Center for International Media Assistance
- Founded: 2006
- Purpose: Media development
- Headquarters: Washington, DC, United States
- Website: www.cima.ned.org

= Center for International Media Assistance =

Non-governmental Organization based in Washington, DC

The Center for International Media Assistance (CIMA) is an initiative of the National Endowment for Democracy in the United States. CIMA works to improve the development of independent media worldwide while working to strengthen the support for such development. The center works to improve the effectiveness of existing media development efforts by conducting research and bringing together a broad range of experts to share their experiences. CIMA's mission is based on the conviction that free and independent media play an indispensable role in developing sustainable democracies around the world.

==History==
The authorization to start CIMA was first introduced in the Intelligence Reform and Terrorism Prevention Act of 2004 in order to create an establishment of a media network that would ensure the promotion of freedom of the press and freedom of the media worldwide, respect journalistic identity, and ensure that widely accepted standards for professional and ethical journalistic and editorial practices are employed when assessing international media. This media network, later established as CIMA, was aimed to provide an effective forum to convene a broad range of individuals, organizations, and governmental participants involved in journalistic activities and the development of free and independent media.

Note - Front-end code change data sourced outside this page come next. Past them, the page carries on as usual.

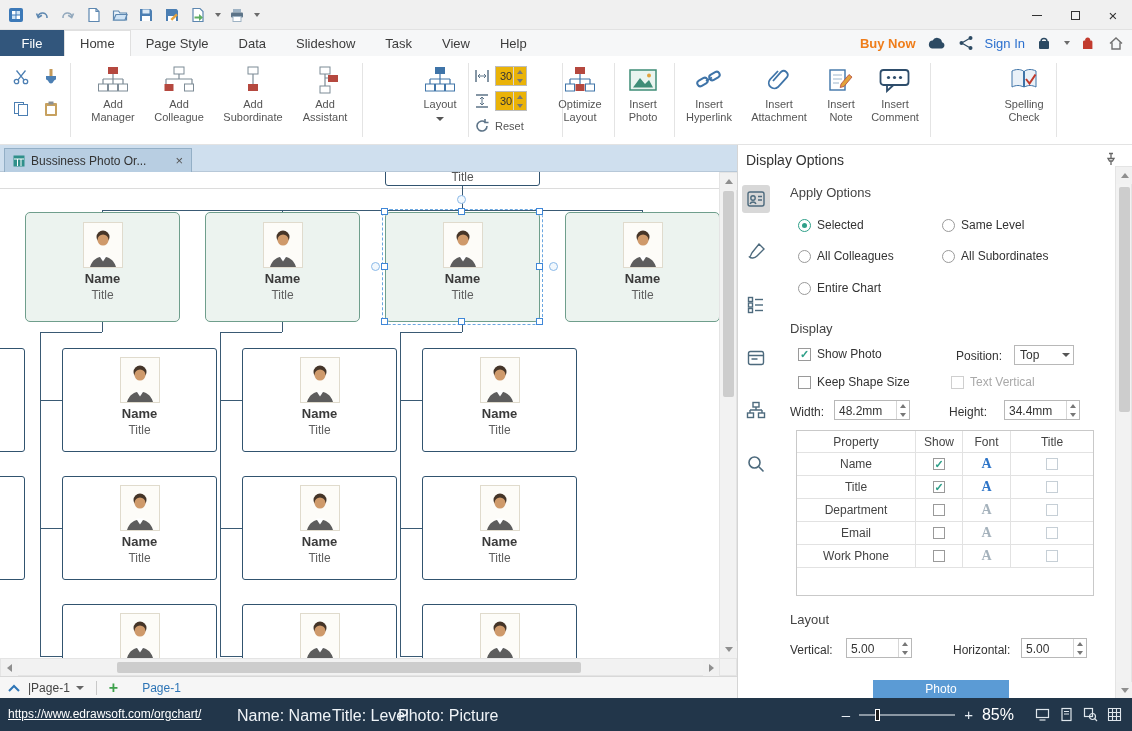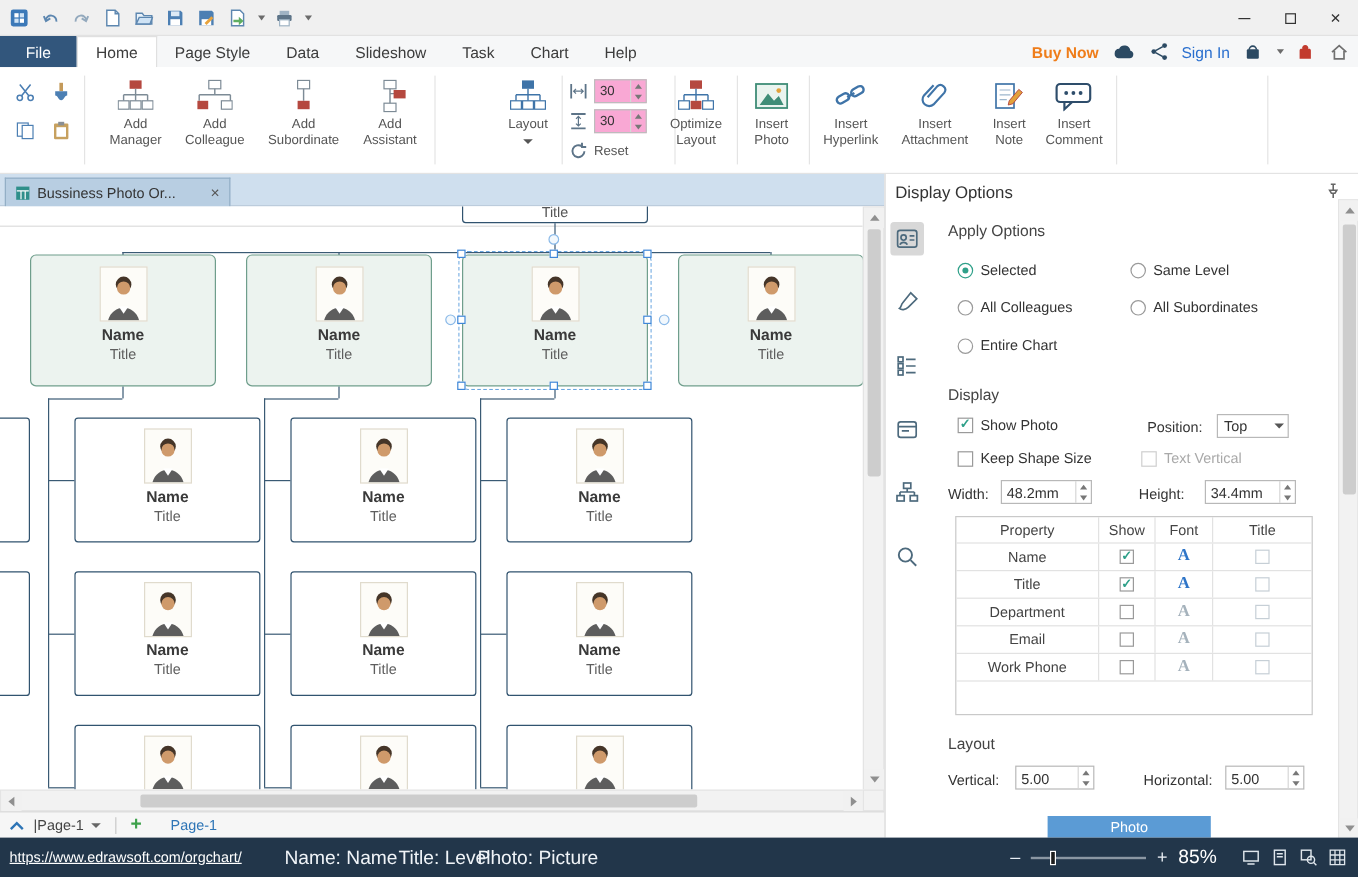--- a/index.html
+++ b/index.html
@@ -211,7 +211,7 @@
   <div class="mtab">Data</div>
   <div class="mtab">Slideshow</div>
   <div class="mtab">Task</div>
-  <div class="mtab">Chart</div>
+  <div class="mtab">View</div>
   <div class="mtab">Help</div>
 </div>
 <div class="menu-right abs">

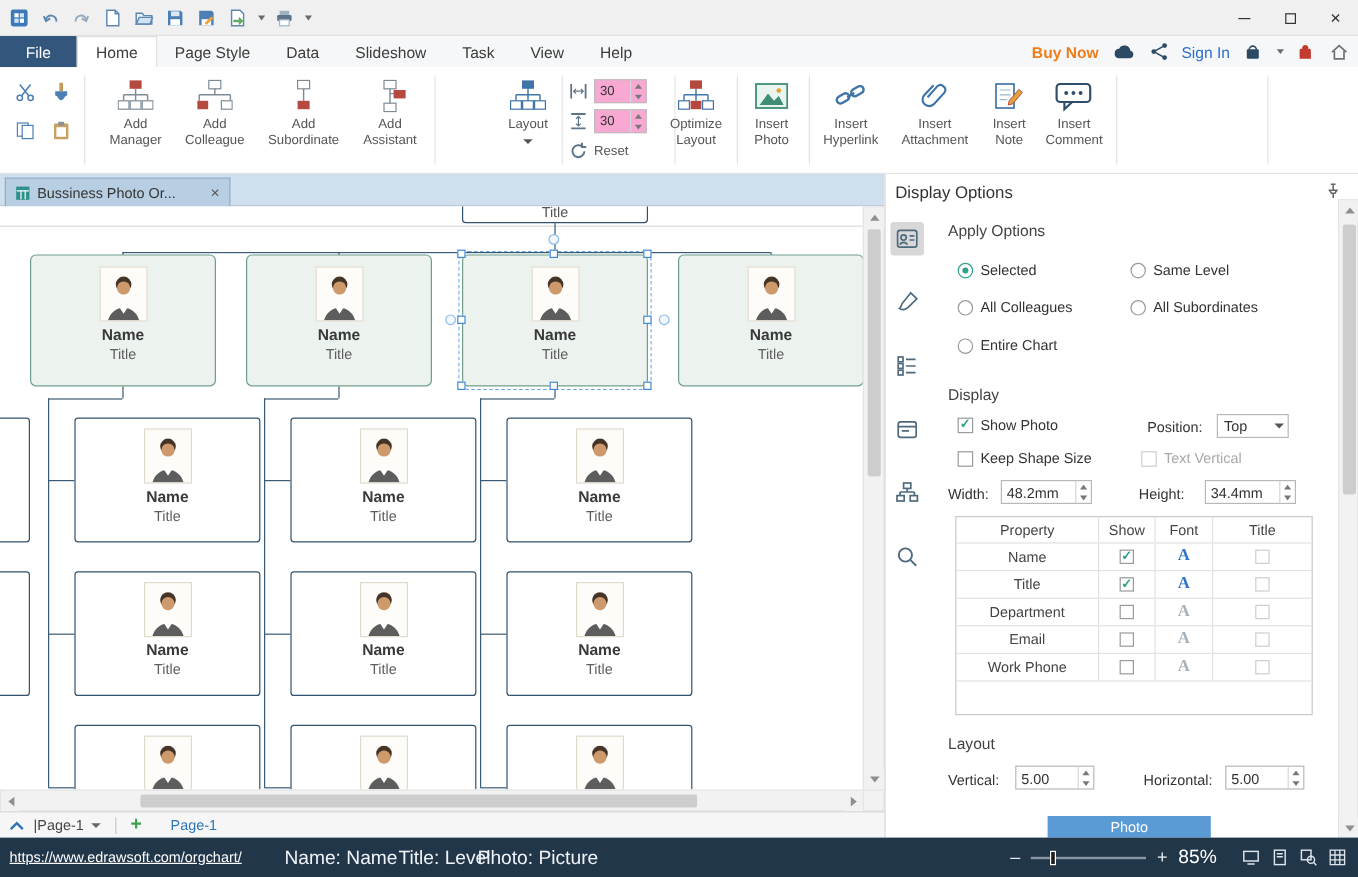--- a/index.html
+++ b/index.html
@@ -37,7 +37,7 @@
 .clipbtn{display:flex;align-items:center;justify-content:center}
 .spacegrp{position:absolute;left:474px;top:0;width:86px;height:89px}
 .srow{position:absolute;left:0;display:flex;align-items:center;gap:5px}
-.rspin{width:44px;height:20px;border:1px solid #bdbdbd;background:#f9a8d4;display:flex}
+.rspin{width:32px;height:20px;border:1px solid #bdbdbd;background:#eab308;display:flex}
 .rspin>span:first-child{flex:1;padding:3px 0 0 4px;font-size:11px;color:#333}
 .spin-btns{width:13px;border-left:1px solid #d6d6d6;display:flex;flex-direction:column}
 .su,.sd{flex:1;display:flex;align-items:center;justify-content:center}

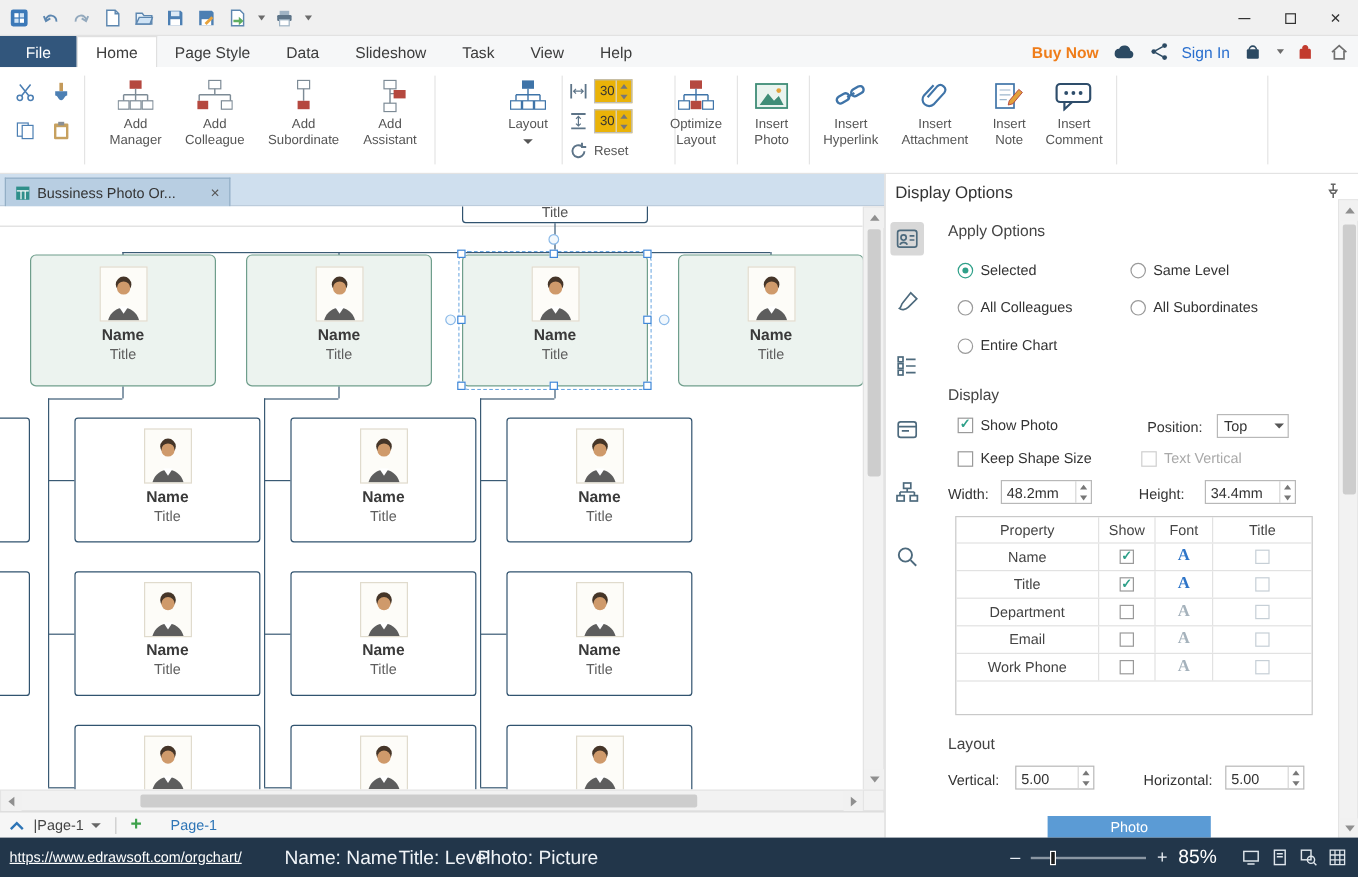--- a/index.html
+++ b/index.html
@@ -464,6 +464,17 @@
   </div>
   <div class="rsep" style="left:930px"></div>
 
+  <div class="rbtn" style="left:996px;width:56px">
+    <span class="ricon">
+        <svg width="28" height="26">
+          <path d="M2 4 C6 2 10 2 13.5 4 V20 C10 18 6 18 2 20 Z" fill="#eaf1f8" stroke="#3f74a8"></path>
+          <path d="M26 4 C22 2 18 2 14.5 4 V20 C18 18 22 18 26 20 Z" fill="#eaf1f8" stroke="#3f74a8"></path>
+          <path d="M16 12 l3.5 4.5 6-9" stroke="#c0392b" stroke-width="2" fill="none"></path>
+        </svg>
+      </span>
+    <span class="rl1">Spelling</span>
+    <span class="rl2">Check</span>
+  </div>
   <div class="rsep" style="left:1056px"></div>
 </div>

The secretary of state authorizes grants for the such funding of a media network through the National Endowment for Democracy to manage a free and independent media network.

This media network was proposed as the Center for International Media Assistance in a proposal by the National Endowment for Democracy to the Bureau of Democracy, Human Rights, and Labor—the United States Department of State's largest single funder of independent media. Since the founding of the National Endowment for Democracy, media has played an important role in promoting democracy for the National Endowment for Democracy, with around $14 million annually going to support media development.

In 2006, CIMA was founded as an initiative of the National Endowment for Democracy with encouragement from Congress and a grant from the State Department's Bureau of Democracy, Human Rights and Labor.

==Reports==
In 2024, CIMA and the Global Forum for Media Development worked with the OECD to produce a report on how to support media development.